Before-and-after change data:
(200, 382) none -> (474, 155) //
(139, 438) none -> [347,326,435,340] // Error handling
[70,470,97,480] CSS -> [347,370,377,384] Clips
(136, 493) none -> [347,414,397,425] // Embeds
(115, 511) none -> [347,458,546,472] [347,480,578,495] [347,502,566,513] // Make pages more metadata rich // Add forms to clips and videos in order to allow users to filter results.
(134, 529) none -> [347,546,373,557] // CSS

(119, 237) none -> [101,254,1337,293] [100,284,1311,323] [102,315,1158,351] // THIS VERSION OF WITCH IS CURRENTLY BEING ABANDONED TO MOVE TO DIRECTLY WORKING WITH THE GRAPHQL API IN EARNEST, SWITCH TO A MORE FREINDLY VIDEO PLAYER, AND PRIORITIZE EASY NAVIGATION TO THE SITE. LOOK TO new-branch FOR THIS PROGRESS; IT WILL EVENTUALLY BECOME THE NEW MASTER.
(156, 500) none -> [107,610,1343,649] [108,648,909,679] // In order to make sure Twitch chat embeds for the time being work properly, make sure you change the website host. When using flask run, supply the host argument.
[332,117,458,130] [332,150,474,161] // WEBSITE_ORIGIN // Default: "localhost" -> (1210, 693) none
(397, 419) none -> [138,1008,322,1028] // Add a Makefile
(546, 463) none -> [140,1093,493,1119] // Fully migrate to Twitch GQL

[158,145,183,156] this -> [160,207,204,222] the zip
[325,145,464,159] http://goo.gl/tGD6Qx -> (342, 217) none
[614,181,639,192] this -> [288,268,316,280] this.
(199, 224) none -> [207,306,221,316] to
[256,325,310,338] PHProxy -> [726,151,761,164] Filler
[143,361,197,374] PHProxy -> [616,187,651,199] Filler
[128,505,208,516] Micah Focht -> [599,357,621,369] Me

## Task details
What should come out is the exact run of lines from the one holding "[332,117,458,130] [332,150,474,161] //" through the end of the records above, and nothing besides.

## Problem solution
[332,117,458,130] [332,150,474,161] // WEBSITE_ORIGIN // Default: "localhost" -> (1210, 693) none
(397, 419) none -> [138,1008,322,1028] // Add a Makefile
(546, 463) none -> [140,1093,493,1119] // Fully migrate to Twitch GQL

[158,145,183,156] this -> [160,207,204,222] the zip
[325,145,464,159] http://goo.gl/tGD6Qx -> (342, 217) none
[614,181,639,192] this -> [288,268,316,280] this.
(199, 224) none -> [207,306,221,316] to
[256,325,310,338] PHProxy -> [726,151,761,164] Filler
[143,361,197,374] PHProxy -> [616,187,651,199] Filler
[128,505,208,516] Micah Focht -> [599,357,621,369] Me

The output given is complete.